Edward Honein from the American University of Beirut has joined EPFL’s Laboratory of Nanobiotechnology to do his summer project under the supervision of Professor Ardemis Boghossian. Honein aims to develop a nanotube-based biosensor.
Edward Honein holding a microfluidic nanotube biosensor © Alain Herzog/EPFL
Biosensors are devices designed to detect biological molecules (“analytes”) in water, air, or blood. They are used extensively in drug development, biological research, medical diagnostics and even security. Despite continuing advancements, there remains a need for better portable bio-sensing devices that are user-friendly for both Doctors and patients. The development of such devices would offer techniques for continuous, real-time monitoring of biomarker levels, which is crucial for several diseases such as diabetes.
This is where Edward Honein’s summer project would be beneficial: he is building an optical, microfluidic biosensor that is capable of detecting single biomolecules in a scalable, high-throughput manner.
The biosensor itself is composed of carbon nanotubes, which are rolled-up sheets of graphene. Nanotubes with diameters measuring as small as 1 nm and lengths up to several centimeters, and possessing unique physical properties have paved the way to a whole new world of technologies. One of these properties is discharging light in the near-infrared spectrum (700-2500 nm wavelength) when excited with a laser.
Honein’s project takes ideas from the research of Professor Ardemis Boghossian, who heads the lab and integrates nanotube optics and biological molecules to search for a range of upcoming capabilities, including near-infrared biosensing. In her research, Boghossian has created nanotubes wrapped with single-stranded DNA, which serves as the actual sensing molecule for the target analyte.
In our applications we use semiconducting nanotubes that have a specific energy barrier, called the ‘band gap’. When we excite the nanotubes with a laser, an electron is excited across this barrier into the conductance band. Eventually this electron relaxes, and in doing so releases a photon – which is what we see as emitted light.
Edward Honein, the American University of Beirut
When the DNA - or a protein - detects the presence of a target molecule in the area of a carbon nanotube, the resulting interaction alters the 3D conformation of the protein or DNA, which then impacts the surface properties of the nanotube. These alterations influence the near-infrared light released by the nanotube and alters its signal.
Honein is currently aiming to streamline the biosensor to make it scalable for commercial usage. This involves a lot of work: first to build the biosensor, then to characterize the sensor’s selectivity and sensitivity, and finally to incorporate the sensor into a working device. One possibility he is checking out is using DNA-wrapped nanotubes that have been immobilized into a gel, and then adding this gel into a microfluidic device.
When you add your analyte, the signal of the emitted light changes – so you know you detected something.
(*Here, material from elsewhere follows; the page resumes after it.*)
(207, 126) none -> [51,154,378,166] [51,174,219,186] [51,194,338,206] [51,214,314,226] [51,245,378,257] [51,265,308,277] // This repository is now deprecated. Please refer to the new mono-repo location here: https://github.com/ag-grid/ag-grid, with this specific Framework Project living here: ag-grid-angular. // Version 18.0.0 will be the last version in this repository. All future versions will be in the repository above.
But depending on how nanotubes are dispersed in the gel, the intensity may change from experiment to experiment, which is inconsistent.
Edward Honein , the American University of Beirut
“We have these sensors, they're coming out, they're promising, they can detect biomolecules of interest so it's beyond proof-of-concept,” adds Boghossian . “And at this point, what we're trying to do is package it into something accessible, and even portable - such as a microfluidic device.”
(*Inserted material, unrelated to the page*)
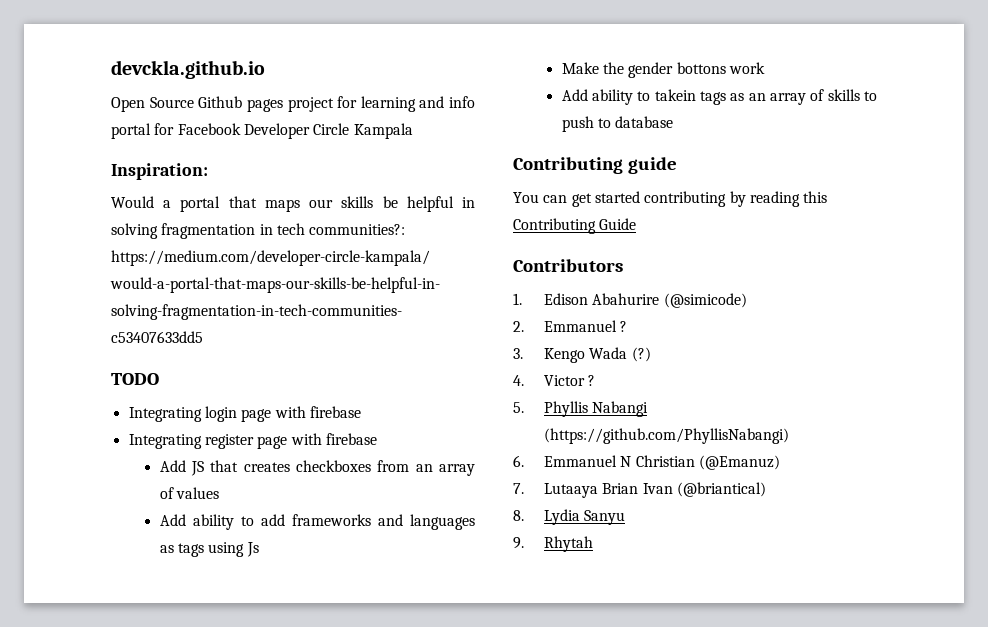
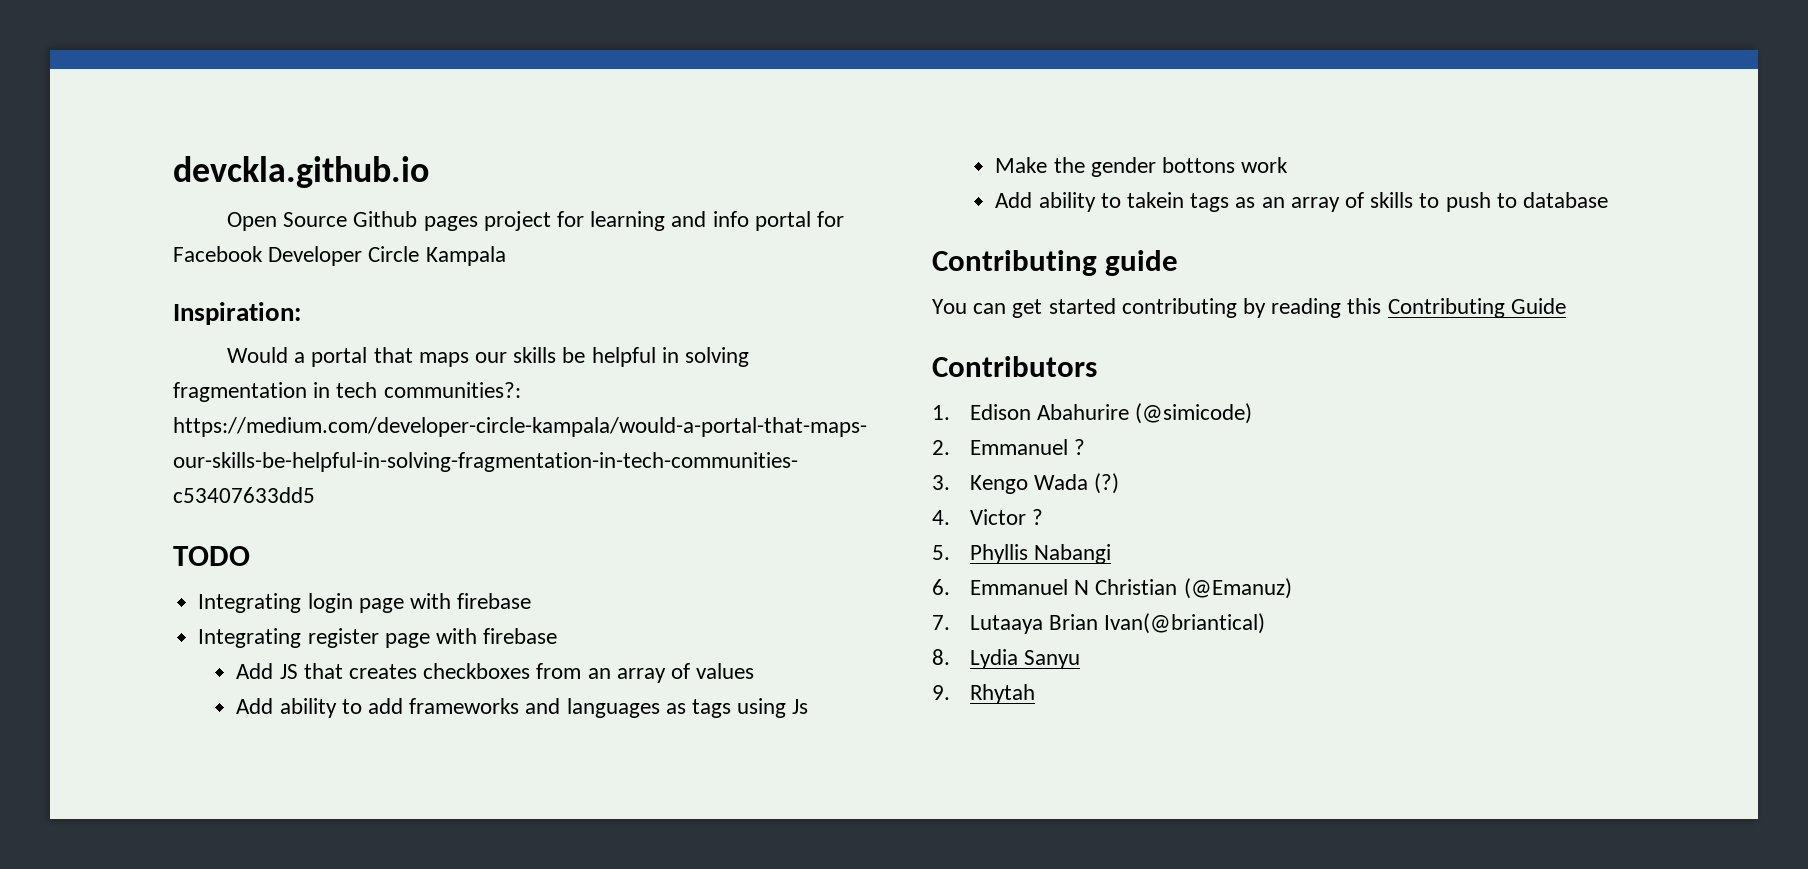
[544,428,790,444] (https://github.com/PhyllisNabangi) -> (1112, 554) none
[642,482,766,497] Ivan (@briantical) -> [1104,613,1266,634] Ivan(@briantical)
In the end, the design and purpose of such devices are restricted by the capabilities of their nanotubes, which release light at different wavelengths based on their diameters.
“Because they have different band gaps, they fluoresce at different wavelengths,” says Honein. “So you look at this wavelength of light and know that you’re detecting molecule X; then this wavelength of light means you’re detecting molecule Y."
By using this property, sensors can be built with the ability to simultaneously detect multiple molecules using varying wavelengths of light. This offers a specific benefit when conducting multi-analyte analysis on more complex samples, such as blood serum, cerebrospinal fluid, urine and even opaque fluids like blood itself.